The subject was a suggestive one to me, and I thought about it in silence. Mr. Wopsle, as the ill-requited uncle of the evening’s tragedy, fell to meditating aloud in his garden at Camberwell. Orlick, with his hands in his pockets, slouched heavily at my side. It was very dark, very wet, very muddy, and so we splashed along. Now and then, the sound of the signal cannon broke upon us again, and again rolled sulkily along the course of the river. I kept myself to myself and my thoughts. Mr. Wopsle died amiably at Camberwell, and exceedingly game on Bosworth Field, and in the greatest agonies at Glastonbury. Orlick sometimes growled, “Beat it out, beat it out — Old Clem! With a clink for the stout — Old Clem!” I thought he had been drinking, but he was not drunk.

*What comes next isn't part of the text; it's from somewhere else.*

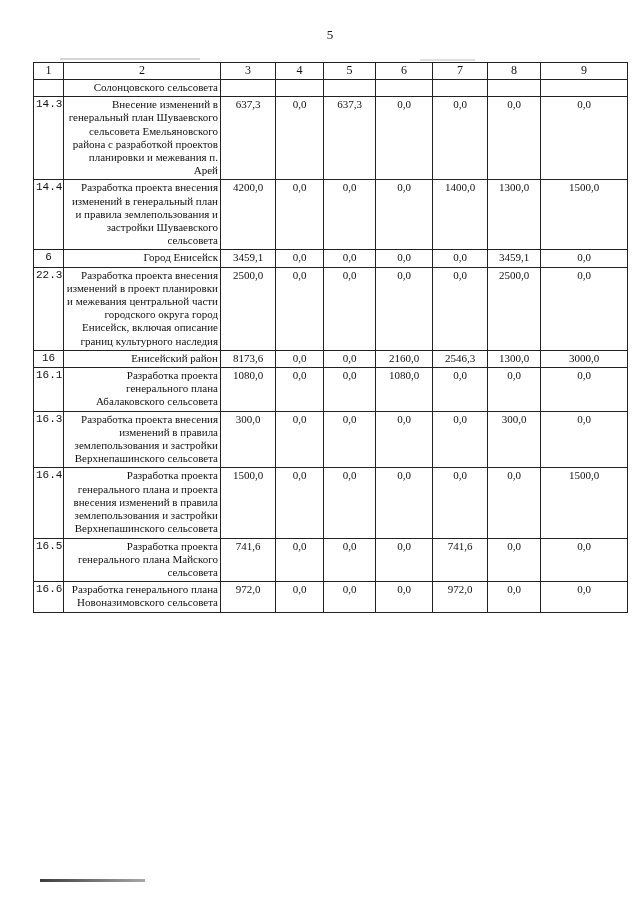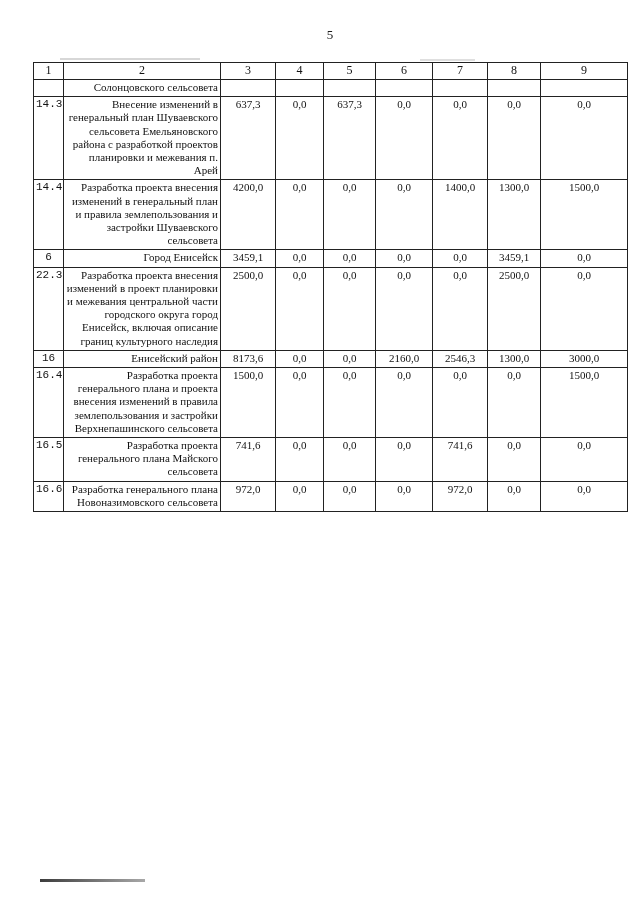"16.1" tr { html: none -> <tr> <td>16.1</td> <td>Разработка проекта генерального плана Абалаковского сельсовета</td> <td>1080,0</td> <td>0,0</td> <td>0,0</td> <td>1080,0</td> <td>0,0</td> <td>0,0</td> <td>0,0</td> </tr> }
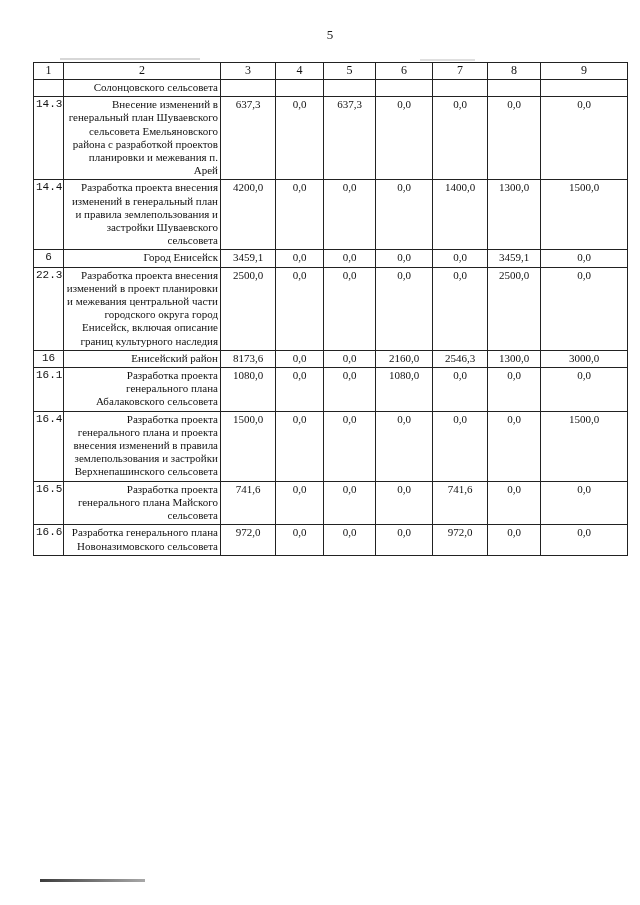"16.3" tr { html: none -> <tr> <td>16.3</td> <td>Разработка проекта внесения изменений в правила землепользования и застройки Верхнепашинского сельсовета</td> <td>300,0</td> <td>0,0</td> <td>0,0</td> <td>0,0</td> <td>0,0</td> <td>300,0</td> <td>0,0</td> </tr> }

Thus, we came to the village. The way by which we approached it, took us past the Three Jolly Bargemen, which we were surprised to find — it being eleven o’clock — in a state of commotion, with the door wide open, and unwonted lights that had been hastily caught up and put down, scattered about. Mr. Wopsle dropped in to ask what was the matter (surmising that a convict had been taken), but came running out in a great hurry.
“There’s something wrong,” said he, without stopping, “up at your place, Pip. Run all!”
“What is it?” I asked, keeping up with him. So did Orlick, at my side.
“I can’t quite understand. The house seems to have been violently entered when Joe Gargery was out. Supposed by convicts. Somebody has been attacked and hurt.”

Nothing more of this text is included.